Exercise: Please retype, character for character, the portion of the entries below that runs from the line containing "- Linux: DEB packages (Debian/Ubuntu)" to the last line.

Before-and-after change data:
* * * * * * * * *

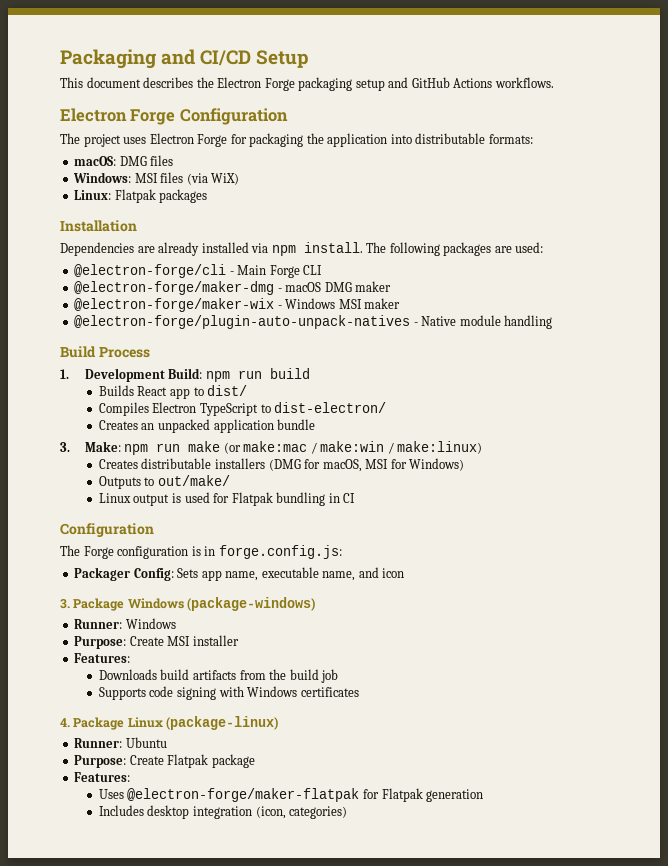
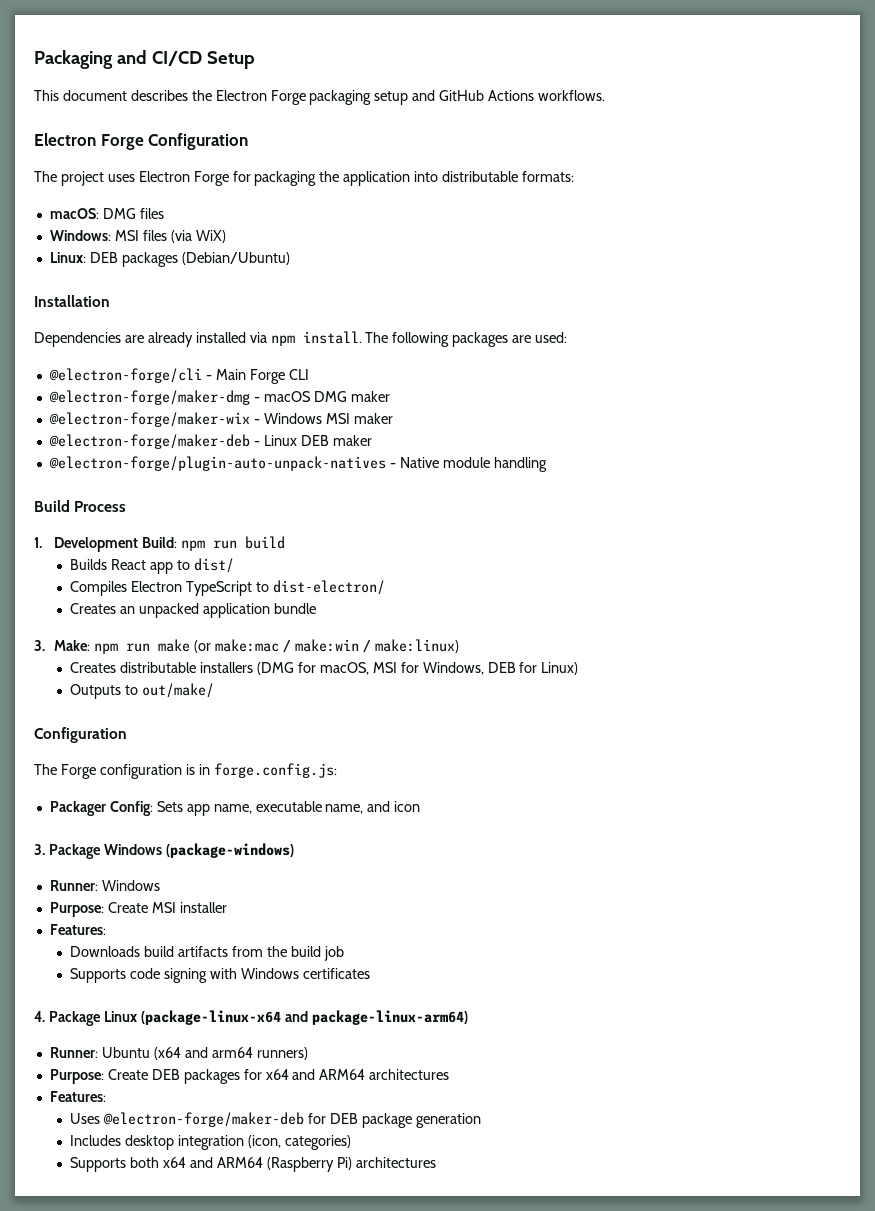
- Linux: Flatpak packages
+ Linux: DEB packages (Debian/Ubuntu)
+ @electron-forge/maker-deb - Linux DEB maker
- Creates distributable installers (DMG for macOS, MSI for Windows)
+ Creates distributable installers (DMG for macOS, MSI for Windows, DEB for Linux)
- Linux output is used for Flatpak bundling in CI
- 4. Package Linux (package-linux)
+ 4. Package Linux (package-linux-x64 and package-linux-arm64)
- Runner: Ubuntu
- Purpose: Create Flatpak package
+ Runner: Ubuntu (x64 and arm64 runners)
+ Purpose: Create DEB packages for x64 and ARM64 architectures
  Features:
- Uses @electron-forge/maker-flatpak for Flatpak generation
+ Uses @electron-forge/maker-deb for DEB package generation
+ Supports both x64 and ARM64 (Raspberry Pi) architectures

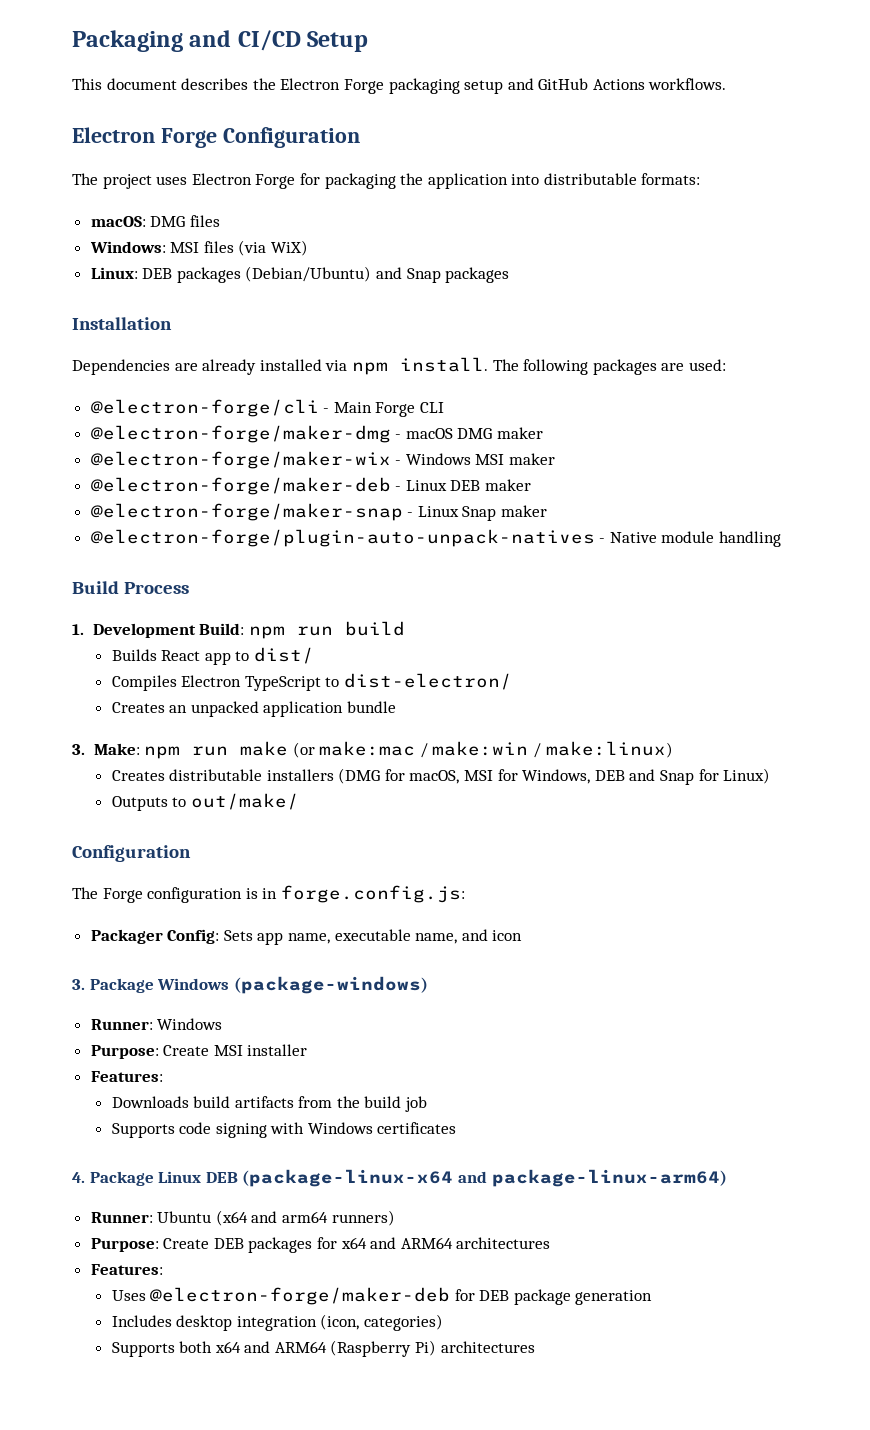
- Linux: DEB packages (Debian/Ubuntu)
+ Linux: DEB packages (Debian/Ubuntu) and Snap packages
+ @electron-forge/maker-snap - Linux Snap maker
- Creates distributable installers (DMG for macOS, MSI for Windows, DEB for Linux)
+ Creates distributable installers (DMG for macOS, MSI for Windows, DEB and Snap for Linux)
- 4. Package Linux (package-linux-x64 and package-linux-arm64)
+ 4. Package Linux DEB (package-linux-x64 and package-linux-arm64)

* * * * * * * * *

Result for this task:
- Linux: DEB packages (Debian/Ubuntu)
+ Linux: DEB packages (Debian/Ubuntu) and Snap packages
+ @electron-forge/maker-snap - Linux Snap maker
- Creates distributable installers (DMG for macOS, MSI for Windows, DEB for Linux)
+ Creates distributable installers (DMG for macOS, MSI for Windows, DEB and Snap for Linux)
- 4. Package Linux (package-linux-x64 and package-linux-arm64)
+ 4. Package Linux DEB (package-linux-x64 and package-linux-arm64)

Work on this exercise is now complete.